When it comes to dinner, some hotels have good options and if you’re staying in an urban centre there can be good options there, too.
Otherwise buy some cold food from – you’ve guessed it – a supermarket. Then you can make sure that you have a balanced intake with the right amount of calories.
If you’re really inventive there are actually quite a few cooking options in a hotel room, you can do a lot more than Pot Noodle.
Don’t forget drink. I don’t usually drink as much liquid when I’m away, so I’ll buy at least a litre of flavoured water per night.
Whilst we’re here, stay away from the extra-large chai latte, from fizzy drinks and especially from energy drinks. This isn’t just a travel tip, it’s a life tip. They put you on a roller-coaster that you really don’t need to be on.
Plan Your Evenings
You’re in a disappointing room near a disappointing town in a disappointing hotel commanding disappointing views of a disappointing motorway. This is a really good time to sort out your car insurance and catch up on a couple of episodes of that TV series that you love but which your partner hates.
This requires forethought however. You need (copies of) the documents or access to them online.
Never rely on hotel WiFi. Sometimes it works brilliantly, other times you can barely get to Google. Make sure you have anything you want to watch or any substantial document on a device you have with you.
Pack a HDMI cable if you carry a laptop. Most hotel TVs have a HDMI input that you can use, whether they advertise it or not.
If you rely on a mobile device then pack a Chromecast or similar, you can put it into guest mode and stream to the room’s TV.
Plan Driving Breaks
Live traffic Sat-Navs and automated reminder services are pretty good at estimating how long it will take you to get somewhere. That time doesn’t include breaks. Driving requires concentration and that means you need breaks. It’s is, quite literally, for your health and safety.
Don’t mess with your meal times too much and, especially, never miss a meal. If you usually eat at 12:30 then try to make a break fit in around that time and have a bite. Again, stay away from burger chains and greasy spoons. There are plenty of healthy, tasty food options in service stations these days.
Keep a Travel Bag
One of the really annoying things about travelling is the continual packing. It helps if you have a spare set of toiletries in a bag that you can just throw in and know that you don’t have to worry about deodorant, toothbrush, etc.
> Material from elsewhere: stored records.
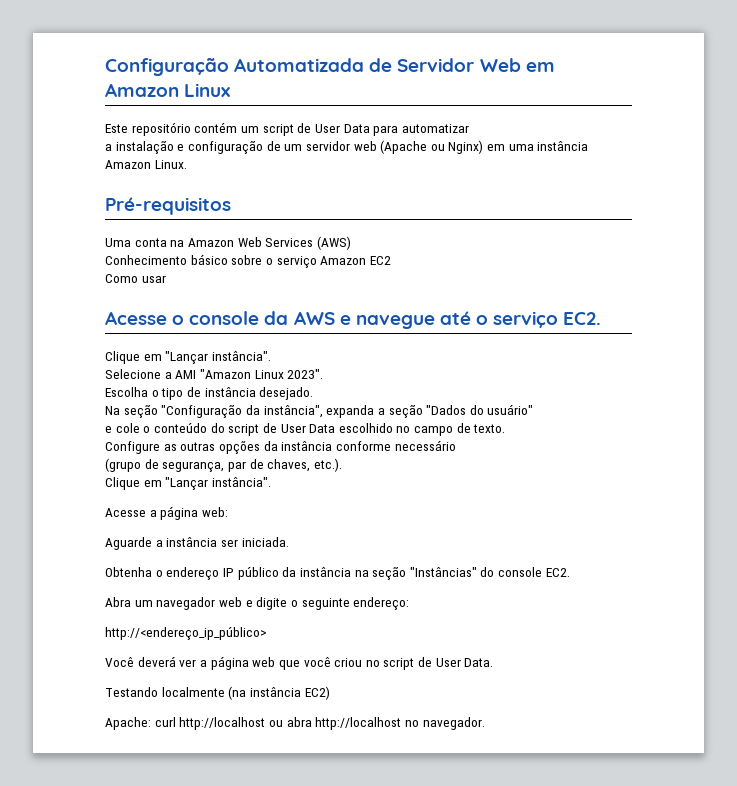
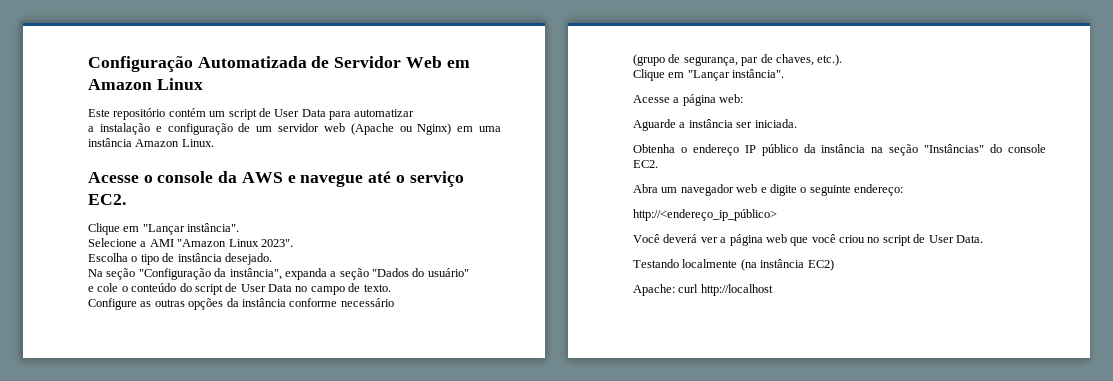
- Pré-requisitos
- Uma conta na Amazon Web Services (AWS)
- Conhecimento básico sobre o serviço Amazon EC2
- Como usar
- e cole o conteúdo do script de User Data escolhido no campo de texto.
+ e cole o conteúdo do script de User Data no campo de texto.
- Apache: curl http://localhost ou abra http://localhost no navegador.
+ Apache: curl http://localhost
It’s not just toiletries either, there are a few other things:
Buy a warm high-vis jacket and keep it in the boot. Your car is lovely and warm when it’s working, but the engine management unit has a problem with its lifestyle it can get very cold very quickly. A warm hi-vis jacket kills 2 birds with 1 stone. I got mine – and in fact most of my safety equipment – from Arco (and no, they’re not a sponsor).
Include a USB extension cable. These are surprisingly useful, not in the least because hotels have a funny habit of putting the electrical sockets as far away from the bed as possible. Your phone however you generally want to both charge and use as an alarm.
A mobile phone power bank is another good investment. You might think you’ll be near a socket all day and all night, but if you get stuck in meetings then get a particularly unfortunate room, it can get dicey.
Finally, Look After Yourself
Above all remember that you and your health are the most important things. Don’t compromise that. You don’t have to get sucked into the business travel lifestyle.
It is a profoundly unhealthy lifestyle and this is worth remembering not just for your own sake but for that of your employer. There’s a reason many employers offer private health schemes, gym memberships and other health related benefits. It’s an investment on their part, because healthy people work more effectively and more efficiently.
It’s good business sense for your employer to let – even encourage – you to keep yourself healthy.
Moreover it’s an investment by you. You only have one life and if you compromise your health now you will pay for it later, financially, physically and emotionally. When it comes down to it, it’s as simple as that.